The Menge decisionIn a Nov. 27, 2006, decision terminating the Point Thomson unit, then-DNR Commissioner Menge said: “There is no existing certified PTU well capable of producing in paying quantities. A PTU production well has never been drilled. No certified PTU well exists today.”
Menge said that because discovery exploration wells have been plugged and abandoned, none of them are capable of producing in paying quantities today. With the exception of the Sourdough No. 2, all of the certifications were issued in the 1970s and 1980s, the commissioner said, and all of the certified wells have been plugged and abandoned.
This issue was not raised when then-Director of the Division of Oil and Gas Mark Myers put the Point Thomson unit in default in 2005.
The state’s early DL-1 oil and gas lease forms do not require a plan of development for a lease with a well capable of producing in paying quantities to be continued beyond its primary term; new-form leases have this requirement.
“Whatever the merits of the certifications when they were originally issued, the suggestions in the Director’s Decision that certified wells exist today or that the prior certifications of now non-existent exploration wells indefinitely extend the term of the leases upon which they were drilled or that the PTU should be treated as a unit with certified wells is disapproved and reversed in this Commissioner’s Decision,” Menge said. “Those suggestions are not supported by the facts. There are no certified wells in the unit capable of producing in paying quantities. All the wells which were certified have been plugged and abandoned. Inconsistent findings and statements in the Director’s Decision on certified wells are hereby disapproved.”
Exxon on well productionIrwin asked during the lease termination hearing what would happen if he required the certified wells at Point Thomson to be put on production.
ExxonMobil drilling engineering manager Bill Meeks said in an affidavit that he has reviewed the manner in which each of the 10 wells capable of producing in paying quantities was plugged.
“I am confident that we can re-enter each of these wells and put them on production,” he said.

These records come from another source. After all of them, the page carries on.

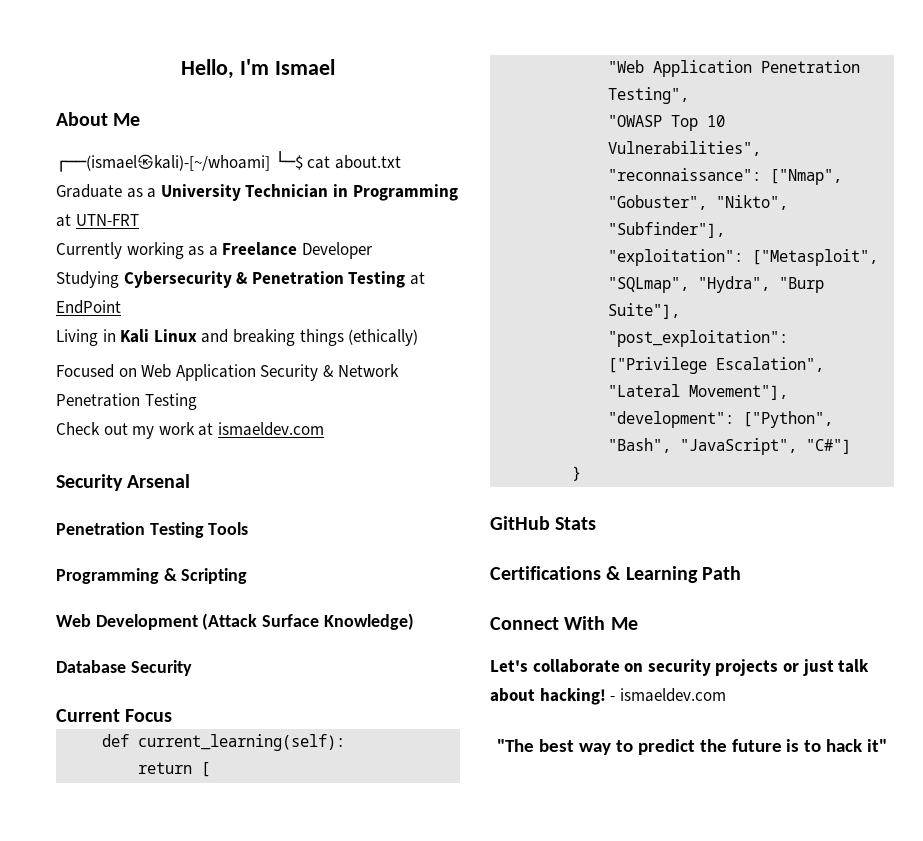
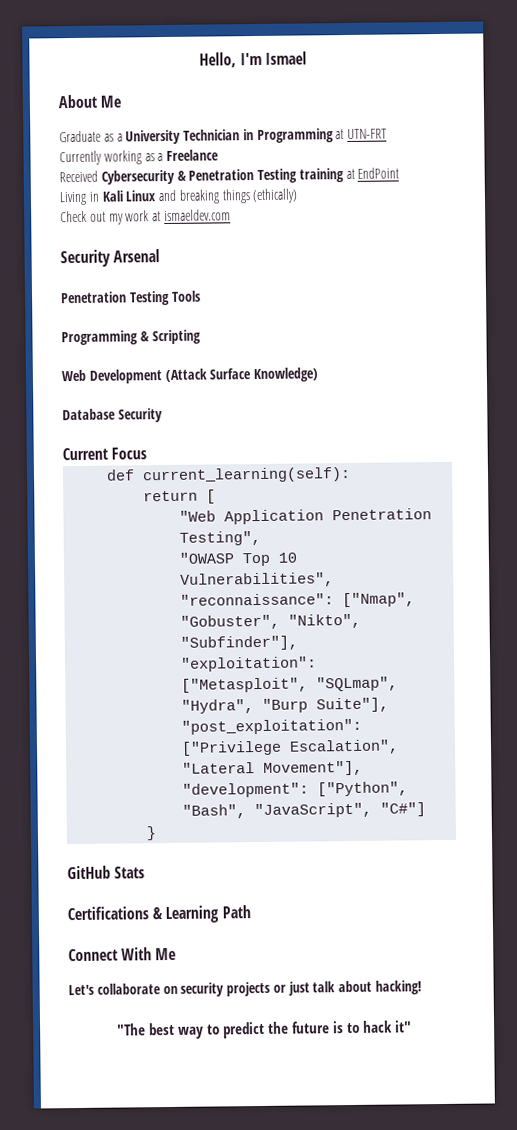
- ┌──(ismael㉿kali)-[~/whoami] └─$ cat about.txt Graduate as a University Technician in Programming at UTN-FRT
+ Graduate as a University Technician in Programming at UTN-FRT
- Currently working as a Freelance Developer
- Studying Cybersecurity & Penetration Testing at EndPoint
+ Currently working as a Freelance
+ Received Cybersecurity & Penetration Testing training at EndPoint
- Focused on Web Application Security & Network Penetration Testing
- - ismaeldev.com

He provided detail on how each of the 10 wells could be re-entered and said that given the procedures described, and without permitting delays, ExxonMobil may be able to re-enter and do the described remedial work in less time than it would take to drill a new well, but it may take longer to put the wells on production because most of them would require flowlines, control lines and mainland roads to connect them to a production facility. The production facilities will not be completed until the end of 2014.
For most of the wells, costs could be comparable to new wells, estimated at $100 million to $150 million per well at Point Thomson, he said.
Meeks also said in his affidavit that re-entering the 10 wells capable of producing in paying quantities “is not the optimal way to develop this resource” because the re-entered wells would have lower delivery potential due to smaller tubing strings.
“They will also have a greater environmental footprint than a more centralized development,” he said. “The wells planned for the nine-well drilling program are designed to accommodate all types of production from the reservoir and will have high production capacity aimed at maximizing production. That is a more efficient way to develop the resource.”